Bunga Mencekik, OJK Ingatkan Bahaya Pinjaman Online Ilegal

Isna Rifka Sri Rahayu ยท Rabu, 13 Februari 2019 - 19:28 WIB
Bunga Mencekik, OJK Ingatkan Bahaya Pinjaman Online Ilegal

Satgas Waspada Investasi Otoritas Jasa Keuangan (OJK) mengingatkan bahaya pinjaman online ilegal. (Foto: ilustrasi/Okezone)

JAKARTA, iNews.id - Satgas Waspada Investasi Otoritas Jasa Keuangan (OJK) mengingatkan bahaya pinjaman online ilegal.

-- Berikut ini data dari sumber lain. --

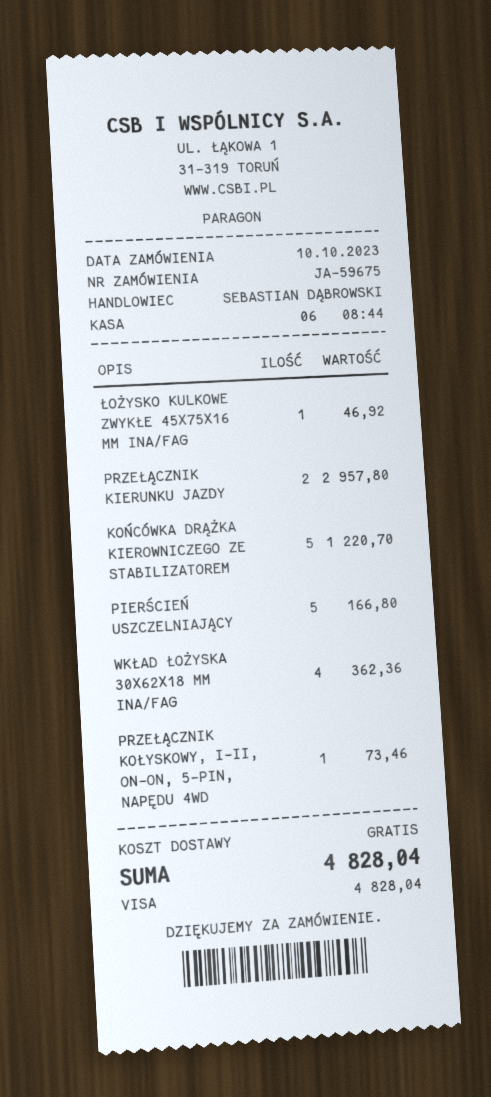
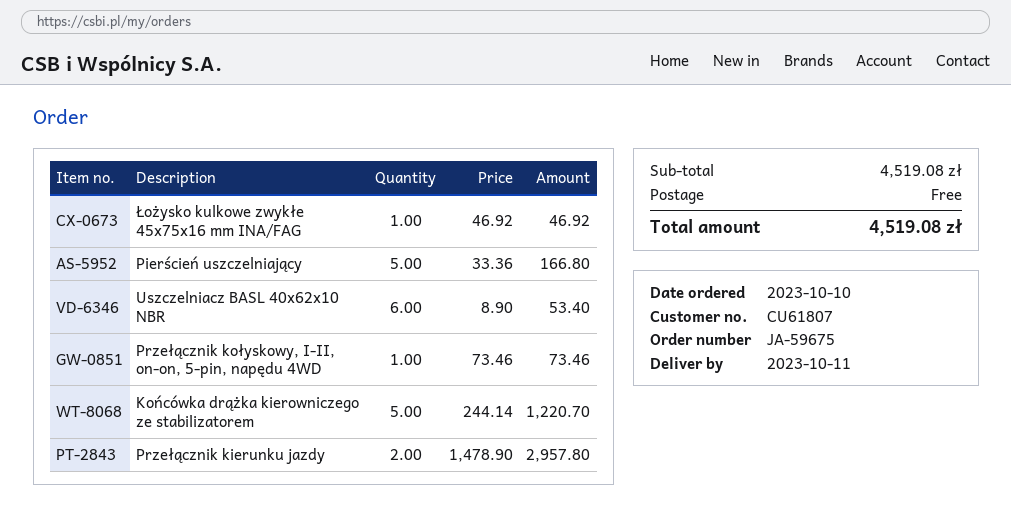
WKŁAD ŁOŻYSKA 30X62X18 MM INA/FAG: 4 for 362.36 -> none
Uszczelniacz BASL 40x62x10 NBR: none -> 6 for 53.40
total: 4828.04 -> 4519.08

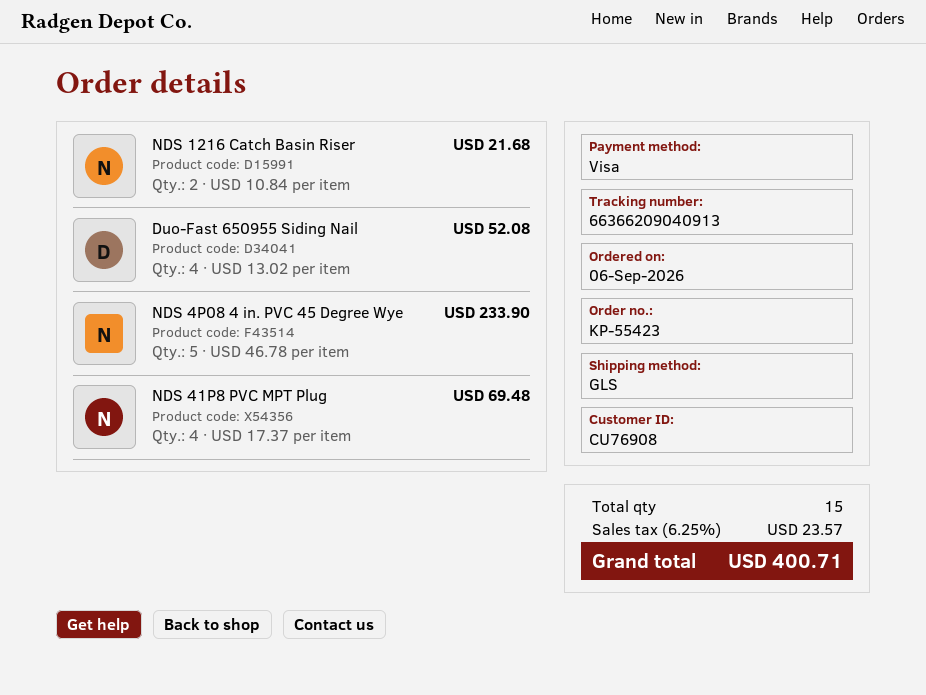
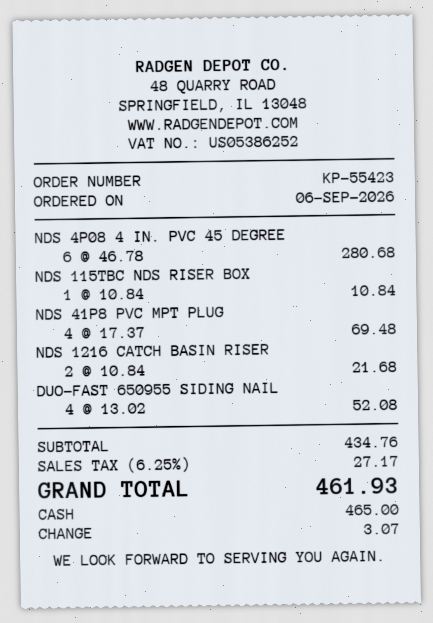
payment method: Visa -> cash
NDS 4P08 4 in. PVC 45 Degree Wye: 5 x 46.78 = 233.90 -> 6 x 46.78 = 280.68
NDS 115TBC NDS RISER BOX: none -> 1 x 10.84 = 10.84
tax: 6.25% = 23.57 -> 6.25% = 27.17
total: 400.71 -> 461.93

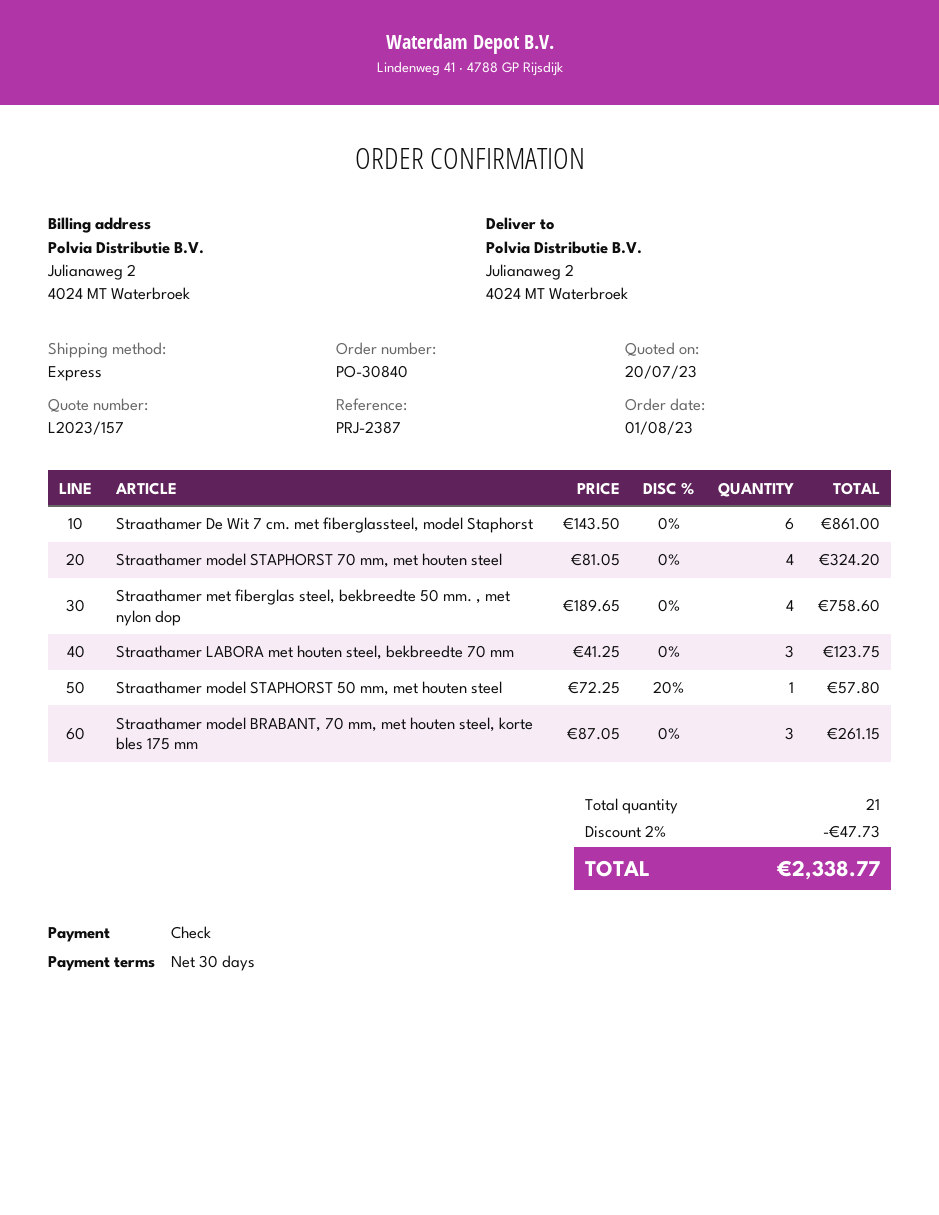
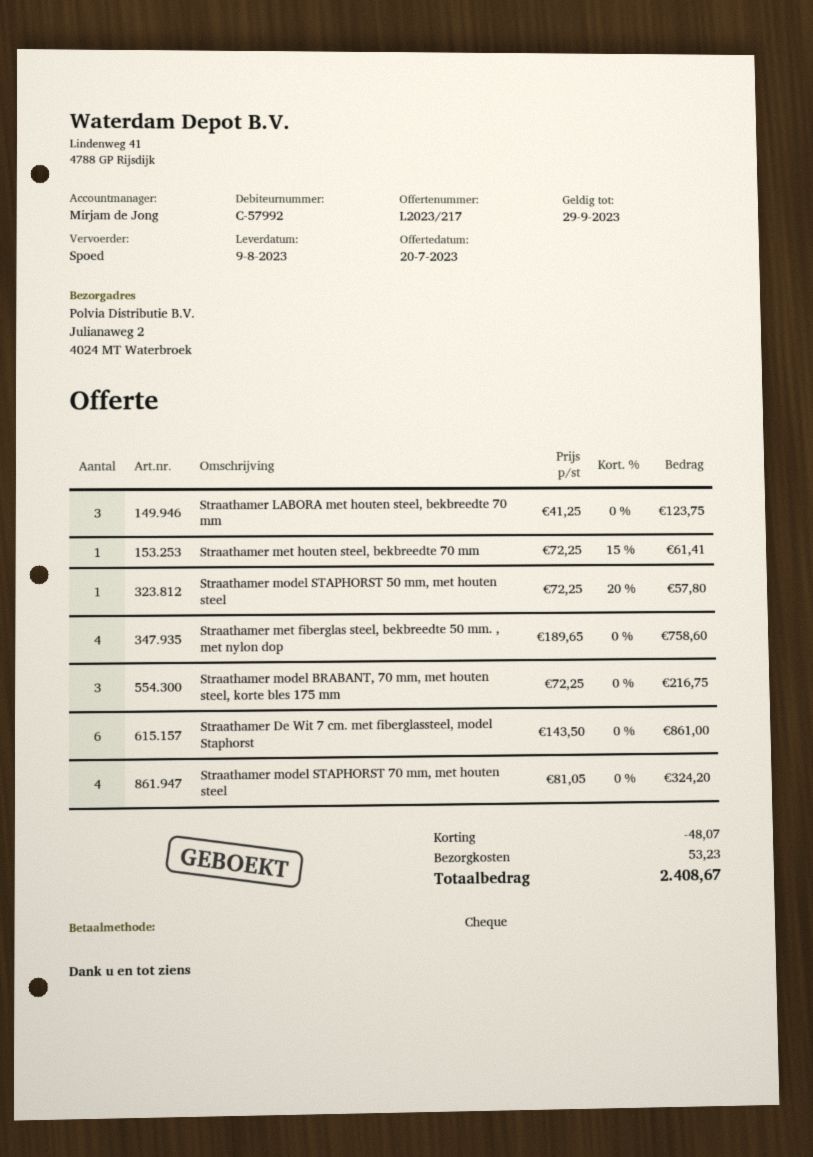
quote number: L2023/157 -> L2023/217
Straathamer model BRABANT, 70 mm, met houten steel, korte bles 175 mm: 3 x 87.05 = 261.15 -> 3 x 72.25 = 216.75
Straathamer met houten steel, bekbreedte 70 mm: none -> 1 x 72.25 - 15% = 61.41
discount: 47.73 -> 48.07
shipping: none -> 53.23
total: 2338.77 -> 2408.67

Salah satunya bunga yang sangat mencekik selain plafon pinjaman yang dikurangi.

Ketua Satgas Waspada Investasi OJK, Tongam L. Tobing mengaku pernah menemukan korban pinjaman online ilegal yang hanya mendapat Rp700 ribu. Padahal, nasabah itu meminjam Rp1 juta.

"Langsung cair tapi yang cair hanya Rp700.000 dengan bunga 1 persen per hari, setelah dua minggu bayar Rp1.140.000 ada Rp440.000 biaya di tabungan mereka," ujarnya di Gedung OJK, Jakarta, Rabu (13/2/2019).

BACA JUGA:

OJK Dalami Kasus Bunuh Diri Sopir Taksi yang Terlilit Pinjaman Online

OJK: Jangan Pernah Meminjam di Pinjaman Online Ilegal

Tongam mengatakan, ciri khas pinjaman online ilegal yaitu proses pencairan yang mudah dan cepat. Namun, keunggulan tersebut harus dibayar dengan bunga yang tinggi.

Menurut Tongam, tingginya bunga tersebut karena risiko pinjaman itu untuk bermasalah juga tinggi. Hal ini diperparah dengan cara fintech ilegal menagih utang yang tidak beretika. Misalnya, mengakses penuh daftar kontak dan foto nasabah di ponsel.

Dia menyebut, kebanyakan nasabah yang meminjam di fintech ilegal untuk kebutuhan konsumtif. Untuk itu, dia menyarankan agar nasabah berpikir matang sebelum meminjam. Salah satunya dengan memperhitungkan kemampuan bayar, dalam hal ini pokok plus bunga pinjaman.

"Kalau kita lihat fintech ilegal ini adalah hampir seluruhnya pinjaman konsumtif. Tapi yang menjadi permasalahan adalah gap antara penghasilan dengan kebutuhan ini ditutup dengan pinjaman online yang berbunga tinggi. Pada akhirnya itu akan membuat mereka semakin depresi, semakin tidak bisa membuat mereka bayar utang-utangnya," tutur dia.

Tongam meminta masyarakat untuk berhenti memakai jasa pinjaman online ilegal dan beralih ke yang legal. OJK, kata dia, telah merilis 99 fintech legal yang aman karena diawasi oleh OJK dan asosiasi fintech.

"Pinjamlah kepada fintech lending yang terdaftar di OJK. Ada di website OJK dan media sosial. Jadi kalau mau pinjam, pinjam di antara 99 ini," kata dia.